__Input material__.

# # # #

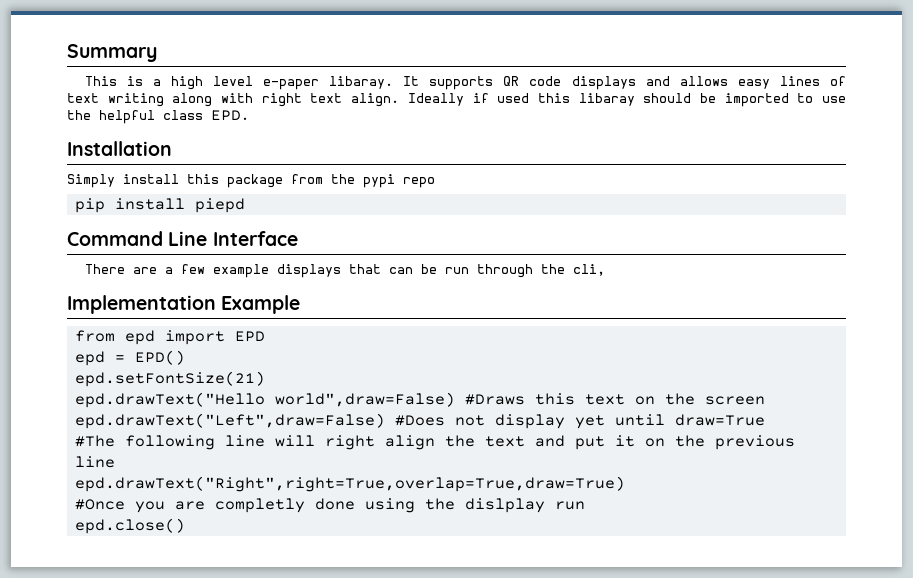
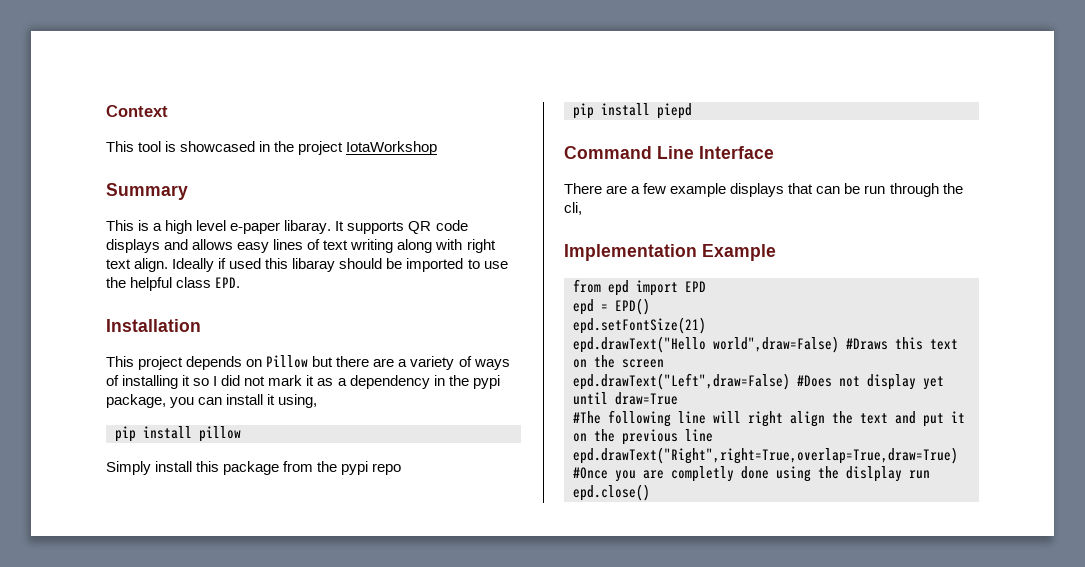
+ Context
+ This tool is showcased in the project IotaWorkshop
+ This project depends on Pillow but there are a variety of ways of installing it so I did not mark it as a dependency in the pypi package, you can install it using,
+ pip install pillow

# # # #

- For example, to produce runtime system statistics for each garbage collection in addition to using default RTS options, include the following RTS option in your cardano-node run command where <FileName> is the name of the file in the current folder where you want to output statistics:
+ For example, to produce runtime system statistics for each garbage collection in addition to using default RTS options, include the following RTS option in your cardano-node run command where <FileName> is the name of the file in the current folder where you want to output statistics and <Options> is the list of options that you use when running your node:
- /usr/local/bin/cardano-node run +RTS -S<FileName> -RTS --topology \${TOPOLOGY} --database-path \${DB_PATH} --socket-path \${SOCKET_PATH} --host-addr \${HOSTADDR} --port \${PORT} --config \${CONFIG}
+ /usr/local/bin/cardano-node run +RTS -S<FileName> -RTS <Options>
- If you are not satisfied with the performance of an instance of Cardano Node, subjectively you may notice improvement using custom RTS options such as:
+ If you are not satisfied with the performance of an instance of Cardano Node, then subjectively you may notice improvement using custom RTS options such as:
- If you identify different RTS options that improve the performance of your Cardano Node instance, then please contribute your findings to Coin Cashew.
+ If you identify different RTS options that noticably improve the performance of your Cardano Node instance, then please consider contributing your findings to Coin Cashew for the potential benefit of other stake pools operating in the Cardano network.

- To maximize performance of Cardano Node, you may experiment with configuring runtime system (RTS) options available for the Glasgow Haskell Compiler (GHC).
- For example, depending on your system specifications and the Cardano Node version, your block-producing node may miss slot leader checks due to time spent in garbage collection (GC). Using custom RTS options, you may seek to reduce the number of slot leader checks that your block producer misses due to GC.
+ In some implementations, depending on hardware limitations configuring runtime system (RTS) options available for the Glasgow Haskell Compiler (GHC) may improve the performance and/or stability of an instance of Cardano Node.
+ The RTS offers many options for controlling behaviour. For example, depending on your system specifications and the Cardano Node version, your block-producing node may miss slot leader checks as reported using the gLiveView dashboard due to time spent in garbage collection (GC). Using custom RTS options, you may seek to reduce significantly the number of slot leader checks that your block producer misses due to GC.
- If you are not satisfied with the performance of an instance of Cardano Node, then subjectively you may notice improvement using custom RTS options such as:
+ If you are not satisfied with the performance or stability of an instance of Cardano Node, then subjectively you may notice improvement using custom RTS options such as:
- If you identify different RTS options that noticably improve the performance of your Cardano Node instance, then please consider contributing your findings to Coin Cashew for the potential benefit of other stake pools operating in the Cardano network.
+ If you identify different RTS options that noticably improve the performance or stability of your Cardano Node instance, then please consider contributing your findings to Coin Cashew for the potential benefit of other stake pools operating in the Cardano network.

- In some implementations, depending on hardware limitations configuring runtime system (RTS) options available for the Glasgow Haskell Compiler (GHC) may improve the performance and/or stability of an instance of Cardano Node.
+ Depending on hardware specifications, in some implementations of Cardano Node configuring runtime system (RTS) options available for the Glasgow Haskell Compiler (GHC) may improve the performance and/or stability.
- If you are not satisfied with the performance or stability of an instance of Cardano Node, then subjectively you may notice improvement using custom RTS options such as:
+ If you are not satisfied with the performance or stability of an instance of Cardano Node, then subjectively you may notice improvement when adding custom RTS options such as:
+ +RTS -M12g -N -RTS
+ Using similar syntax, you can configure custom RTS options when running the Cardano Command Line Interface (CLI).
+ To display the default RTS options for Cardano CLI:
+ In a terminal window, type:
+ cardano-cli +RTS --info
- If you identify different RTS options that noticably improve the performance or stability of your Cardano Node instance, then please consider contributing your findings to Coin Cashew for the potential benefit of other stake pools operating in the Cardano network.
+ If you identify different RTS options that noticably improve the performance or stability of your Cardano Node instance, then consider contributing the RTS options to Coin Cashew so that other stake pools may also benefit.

# # # #

Copy each line above where "version" appears.

__Task answer__.
- For example, depending on your system specifications and the Cardano Node version, your block-producing node may miss slot leader checks due to time spent in garbage collection (GC). Using custom RTS options, you may seek to reduce the number of slot leader checks that your block producer misses due to GC.
+ The RTS offers many options for controlling behaviour. For example, depending on your system specifications and the Cardano Node version, your block-producing node may miss slot leader checks as reported using the gLiveView dashboard due to time spent in garbage collection (GC). Using custom RTS options, you may seek to reduce significantly the number of slot leader checks that your block producer misses due to GC.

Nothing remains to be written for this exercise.